You should also know that hosting a service in the US without explicitly denying service to Europeans, and not abiding by the GDPR makes you liable to criminal prosecution in the US. US federal law has a version of GDPR that does not protect US citizens, just EU ones.

[–] ouch@lemmy.world 12 points 6 days ago (1 children)

Where can we read more about this?

[–] HK65@sopuli.xyz 17 points 6 days ago* (last edited 6 days ago) (1 children)

It's very dry and boring legalese, but look up the EU-US Data Privacy Framework.

TL;DR: Biden signed a law last year letting EU courts enforce GDPR fines in US courts. It never happens because companies are not stupid and defend themselves in the EU courts.

It's a recent edition of a string of increasingly privacy-favouring legislation attempts by the US to placate the EU about the rights of its citizens being respected abroad. The gist of it is that it is a US federal law signed into force by Biden last year, which makes it so that EU citizens have legal standing in US courts to enforce EU GDPR court decisions. There is not a lot of precedent yet, but that's part of the point.

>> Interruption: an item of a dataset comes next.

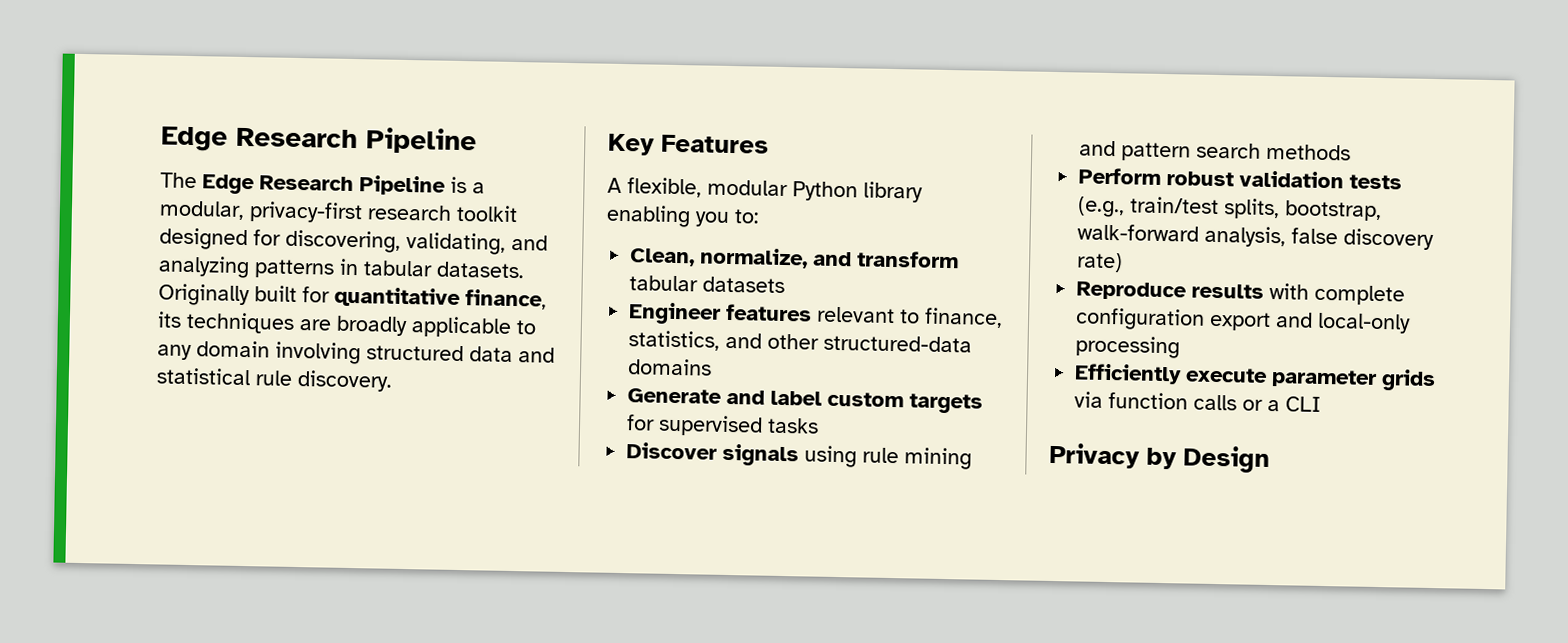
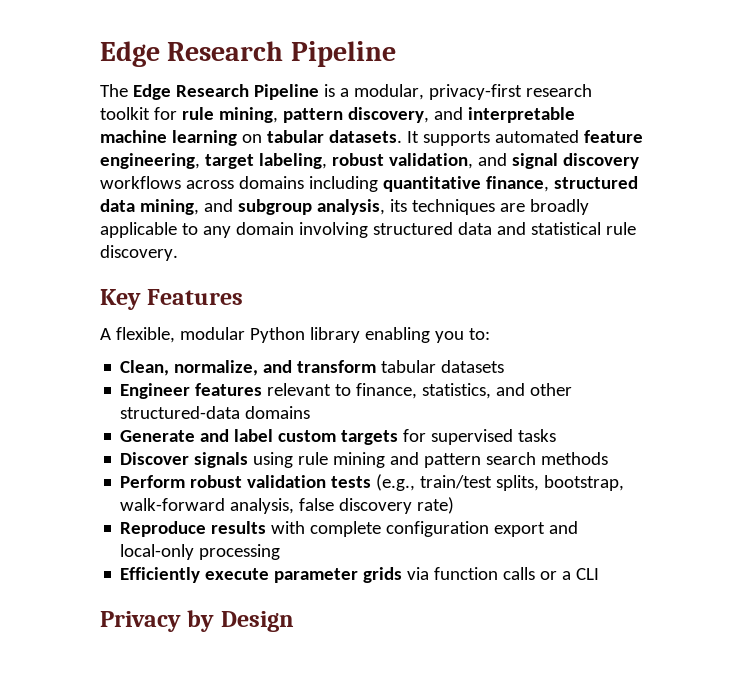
- The Edge Research Pipeline is a modular, privacy-first research toolkit designed for discovering, validating, and analyzing patterns in tabular datasets. Originally built for quantitative finance, its techniques are broadly applicable to any domain involving structured data and statistical rule discovery.
+ The Edge Research Pipeline is a modular, privacy-first research toolkit for rule mining, pattern discovery, and interpretable machine learning on tabular datasets. It supports automated feature engineering, target labeling, robust validation, and signal discovery workflows across domains including quantitative finance, structured data mining, and subgroup analysis, its techniques are broadly applicable to any domain involving structured data and statistical rule discovery.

It precludes companies from using the loophole of not having any EU presence to evade fines and rules. Companies can and almost always exempt themselves from this by having an EU entity and subjecting themselves to GDPR directly, since if they get you through this, the EU court will already have tried and found against you, and the US federal court has little room to get you off the hook, because if they do, they risk Big Tech bottom lines by endangering EU-US data transfers.

[–] koper@feddit.nl 3 points 5 days ago

I'm sorry, but I think you're mistaken. May I ask where you got this information?

As I understand it, the DPF is merely an executive order and not a federal law, so it's very limited in what it can do. It doesn't create the ability to enforce fines through US courts because breaking the GDPR is still perfectly legal under US law.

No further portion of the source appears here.